On the other hand, the heat-dissipating fan further includes a
metallic shell telescoped inside the hub and having a plurality of
openings, wherein the metallic shell has a stepped structure formed
on a periphery of a top portion of the metallic shell.
Moreover, the heat-dissipating fan further includes a driving
device mounted inside the hub for driving the first impeller.
The hub has a plurality of through holes formed on a top portion
thereof, and has a inclined or arc structure formed on a periphery
of a top portion thereof, and a vertical portion. The blades of the
first impeller respectively have an upper inner edge positioned at
an interface between the inclined or arc structure and the vertical
portion, and a lower inner edge relatively higher than a bottom end
of the vertical portion.
Further, the first housing has an outwardly expanding part located
on an air inlet side or an air outlet side of the heat-dissipating
fan for increasing an air intake or discharge. The first housing
further includes a cylindrical part and the air-guiding member has
one end connected to the base and the other end connected to an
inner wall of the cylindrical part. Alternatively, the air-guiding
member has one end connected to the base and the other end
connected to inner walls of the cylindrical part and the outwardly
expanding part simultaneously.
Preferably, the base, the air-guiding member and the first housing
are integrally formed as a monolith piece by injection molding.

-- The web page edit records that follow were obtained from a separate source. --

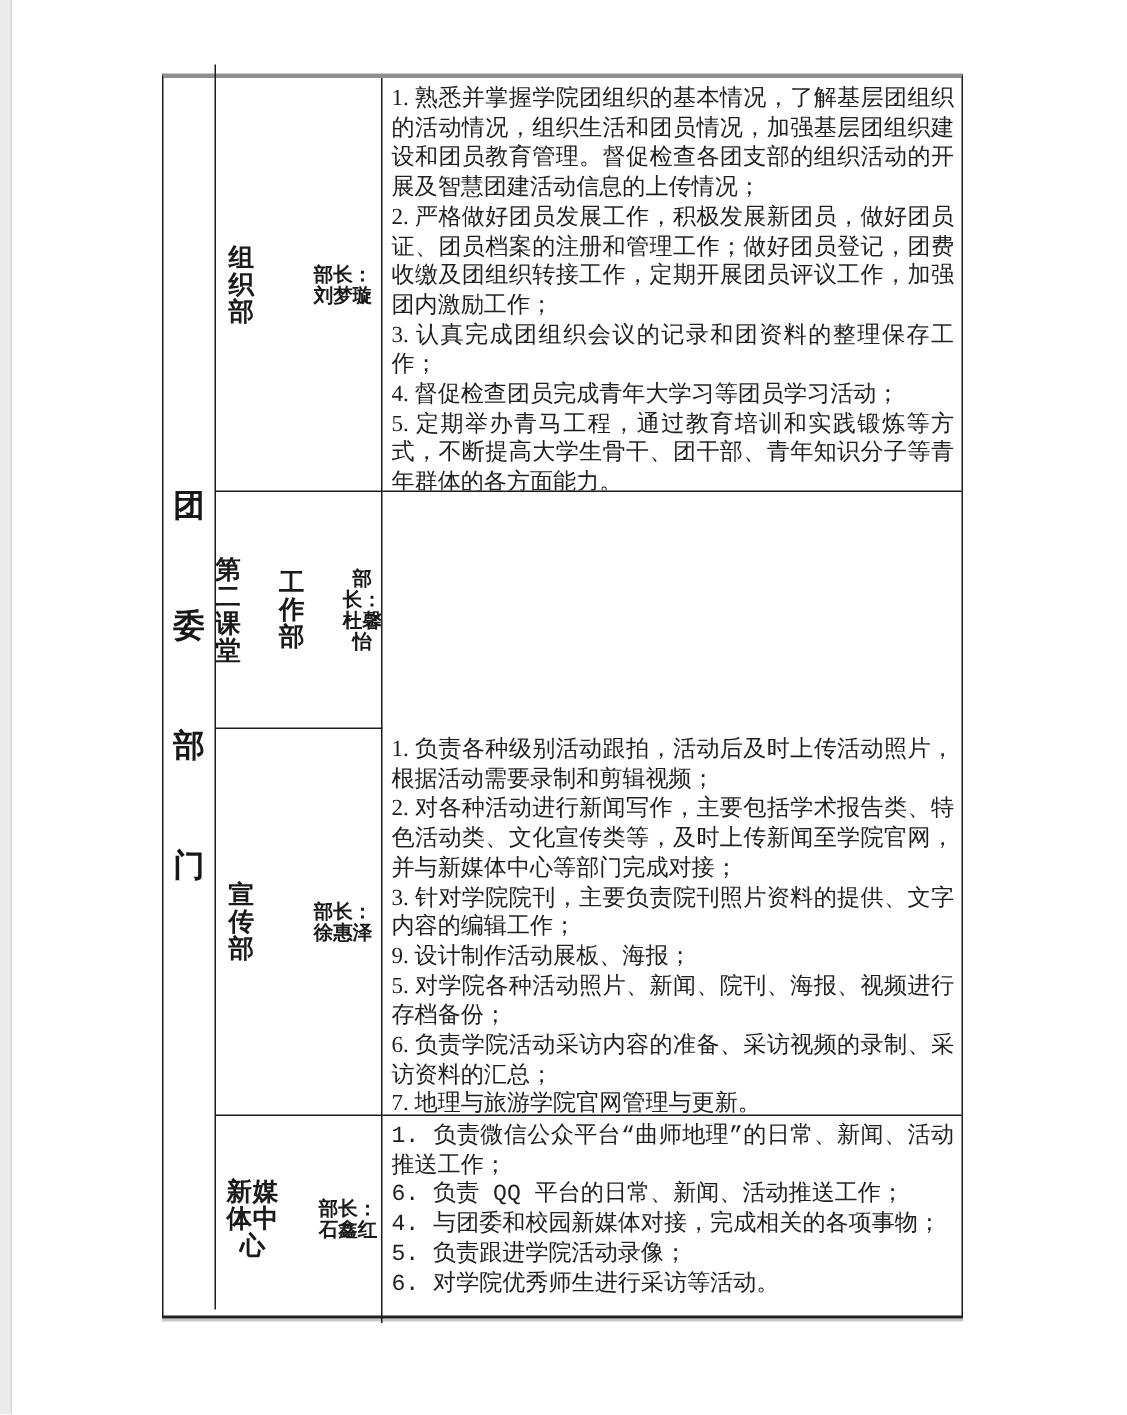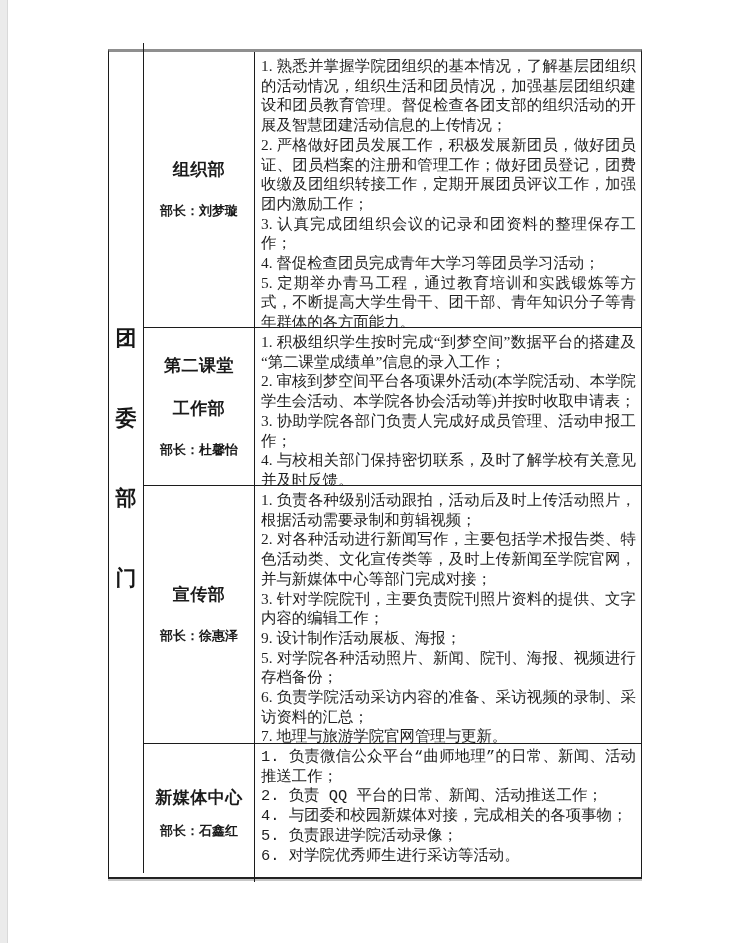--- a/index.html
+++ b/index.html
@@ -70,7 +70,7 @@
   
   .dept-cell {
     display: flex;
-    flex-direction: column;
+    flex-direction: row;
     align-items: center;
     justify-content: center;
     gap: 25px;

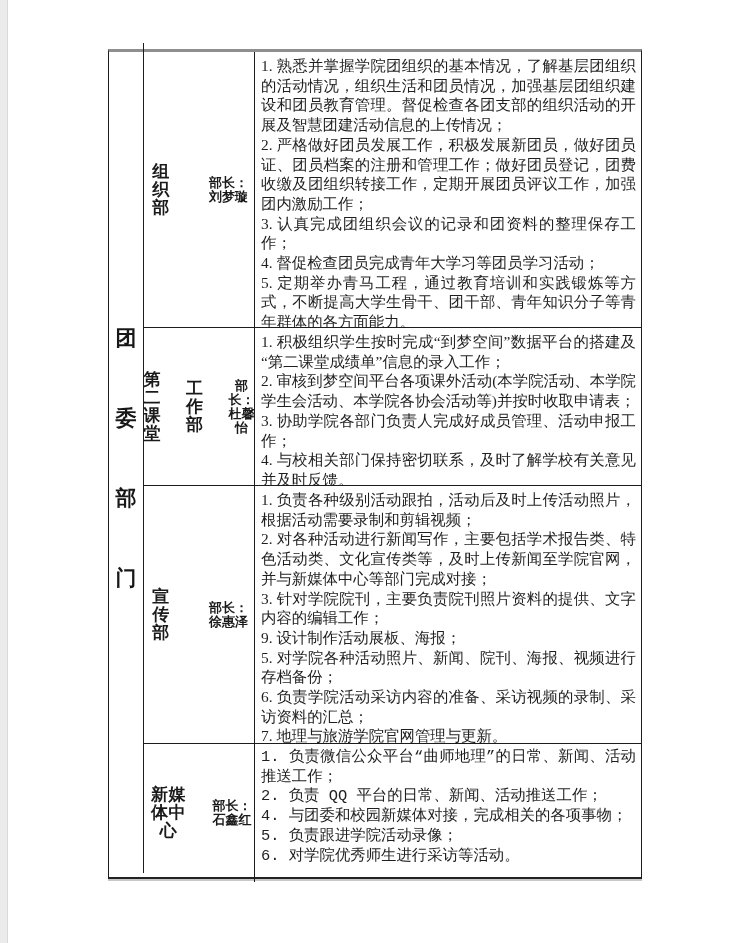--- a/index.html
+++ b/index.html
@@ -135,12 +135,6 @@
       <div class="dept-name">工作部</div>
       <div class="dept-minister">部长：杜馨怡</div>
     </div>
-    <div class="cell rowline duties-cell" style="grid-column:3;grid-row:2;">
-      <p>1. 积极组织学生按时完成“到梦空间”数据平台的搭建及“第二课堂成绩单”信息的录入工作；</p>
-      <p>2. 审核到梦空间平台各项课外活动(本学院活动、本学院学生会活动、本学院各协会活动等)并按时收取申请表；</p>
-      <p>3. 协助学院各部门负责人完成好成员管理、活动申报工作；</p>
-      <p>4. 与校相关部门保持密切联系，及时了解学校有关意见并及时反馈。</p>
-    </div>
 
     <div class="cell colline rowline dept-cell" style="grid-column:2;grid-row:3;">
       <div class="dept-name">宣传部</div>

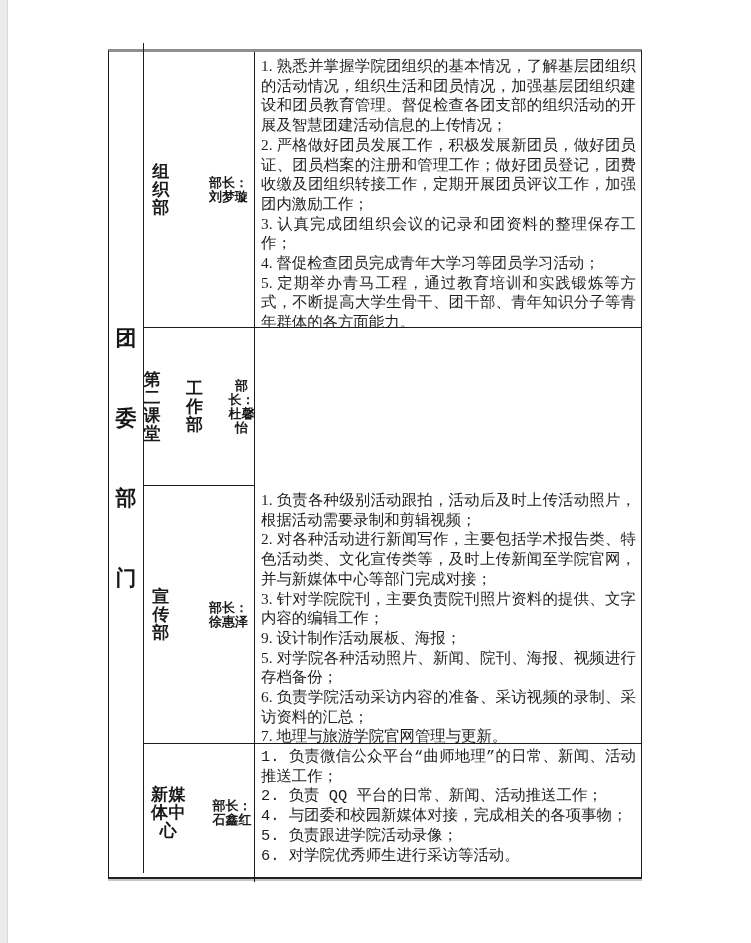--- a/index.html
+++ b/index.html
@@ -156,7 +156,7 @@
     </div>
     <div class="cell duties-cell" style="grid-column:3;grid-row:4;font-family:Liberation Mono, monospace;">
       <p>1. 负责微信公众平台“曲师地理”的日常、新闻、活动推送工作；</p>
-      <p>2. 负责 QQ 平台的日常、新闻、活动推送工作；</p>
+      <p>6. 负责 QQ 平台的日常、新闻、活动推送工作；</p>
       <p>4. 与团委和校园新媒体对接，完成相关的各项事物；</p>
       <p>5. 负责跟进学院活动录像；</p>
       <p>6. 对学院优秀师生进行采访等活动。</p>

In another embodiment, the heat-dissipating fan further includes a
second impeller with a hub and a plurality of blades disposed
around the hub and axially arranged with the first impeller in
series, and a second housing for receiving the second impeller
therein. The second housing can be assembled with the first housing
by screwing, engaging, riveting or adhering. Alternatively, the
second housing is integrally formed with the first housing as a
monolith piece by injection molding.
Further scope of the applicability of the present invention will
become apparent from the detailed description given hereinafter.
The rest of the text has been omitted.